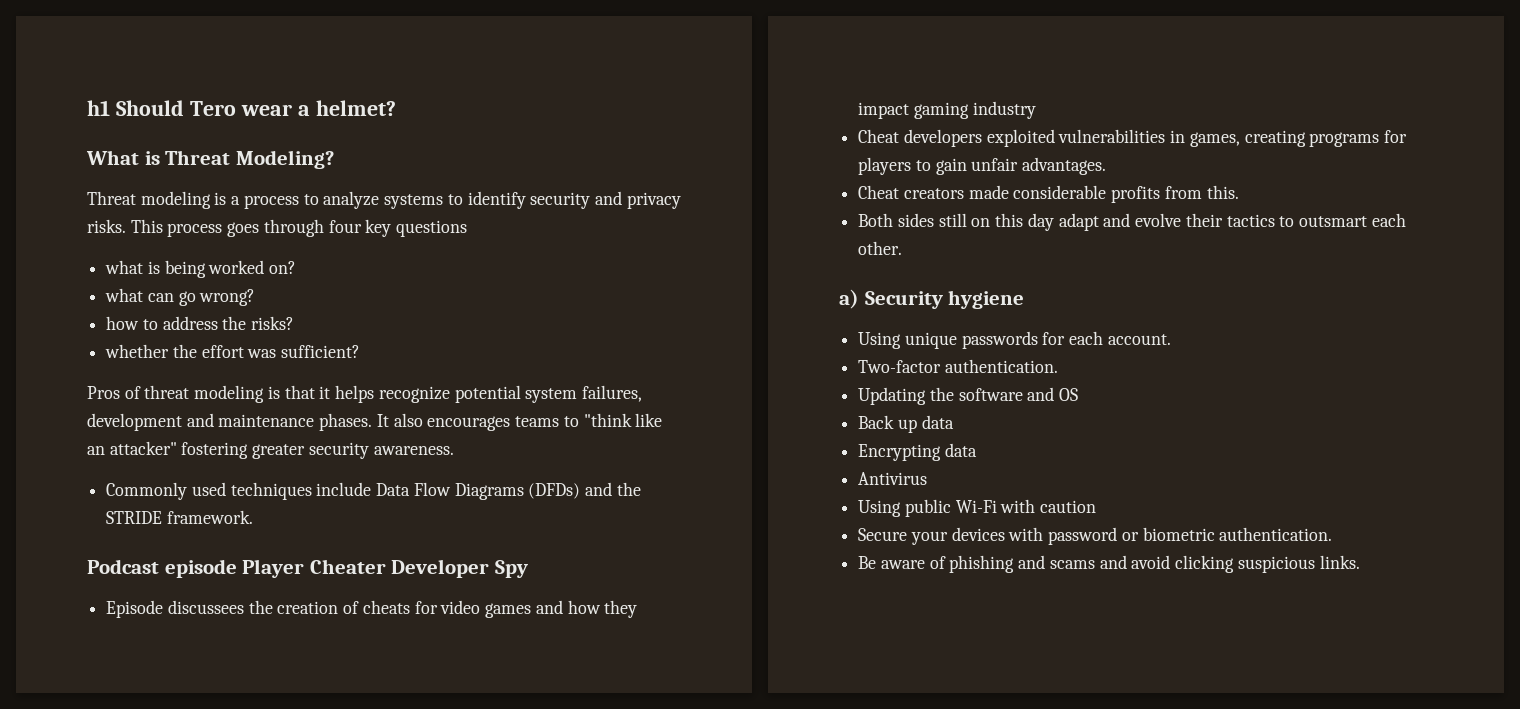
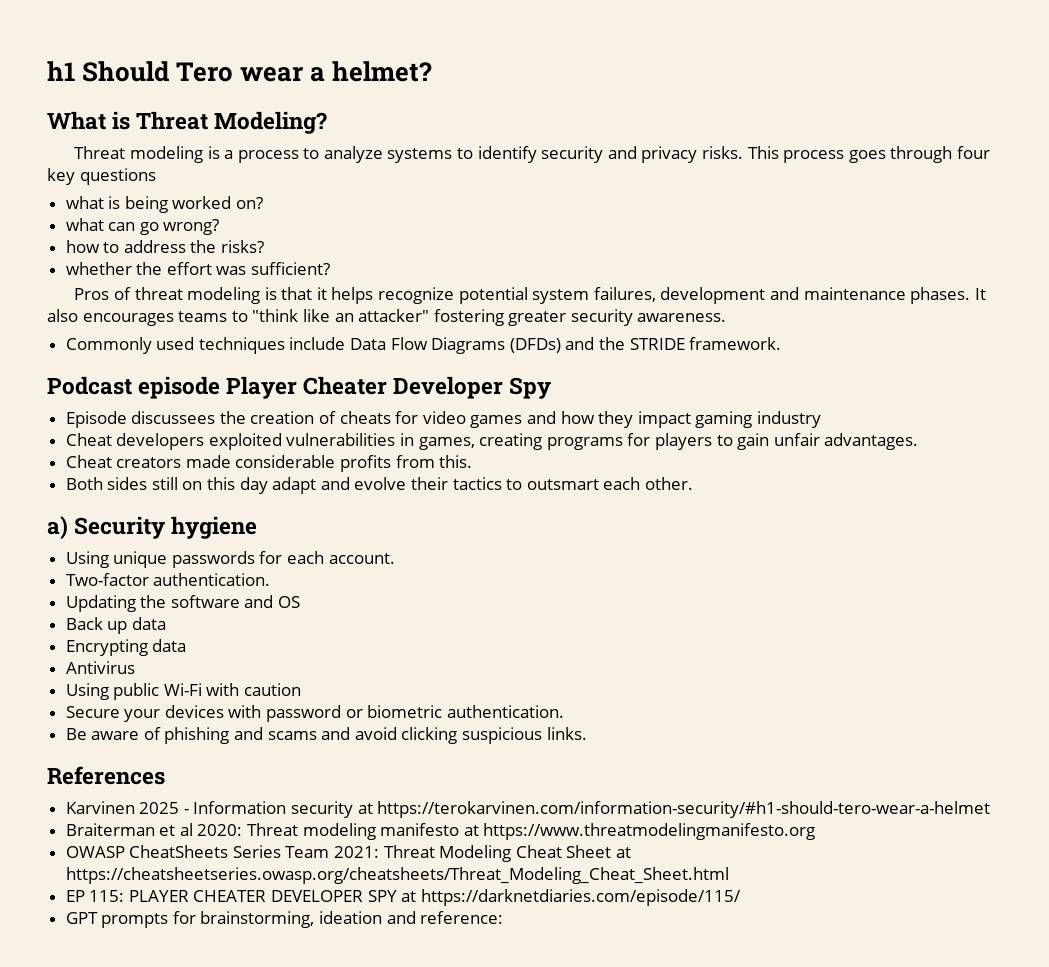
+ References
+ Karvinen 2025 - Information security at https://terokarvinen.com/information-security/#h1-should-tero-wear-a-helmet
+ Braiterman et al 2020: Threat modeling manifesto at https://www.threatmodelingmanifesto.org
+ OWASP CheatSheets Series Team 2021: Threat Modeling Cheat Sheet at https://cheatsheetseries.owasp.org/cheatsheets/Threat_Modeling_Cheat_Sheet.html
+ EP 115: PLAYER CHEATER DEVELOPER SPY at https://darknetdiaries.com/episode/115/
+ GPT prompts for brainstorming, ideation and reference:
===
Assignment> Set down exactly the lines of the material above from the one with "manifesto at https://www.threatmodelingmanifesto.org" through the end. Include both ends and nothing else.

Task solution>
+ Braiterman et al 2020: Threat modeling manifesto at https://www.threatmodelingmanifesto.org
+ OWASP CheatSheets Series Team 2021: Threat Modeling Cheat Sheet at https://cheatsheetseries.owasp.org/cheatsheets/Threat_Modeling_Cheat_Sheet.html
+ EP 115: PLAYER CHEATER DEVELOPER SPY at https://darknetdiaries.com/episode/115/
+ GPT prompts for brainstorming, ideation and reference:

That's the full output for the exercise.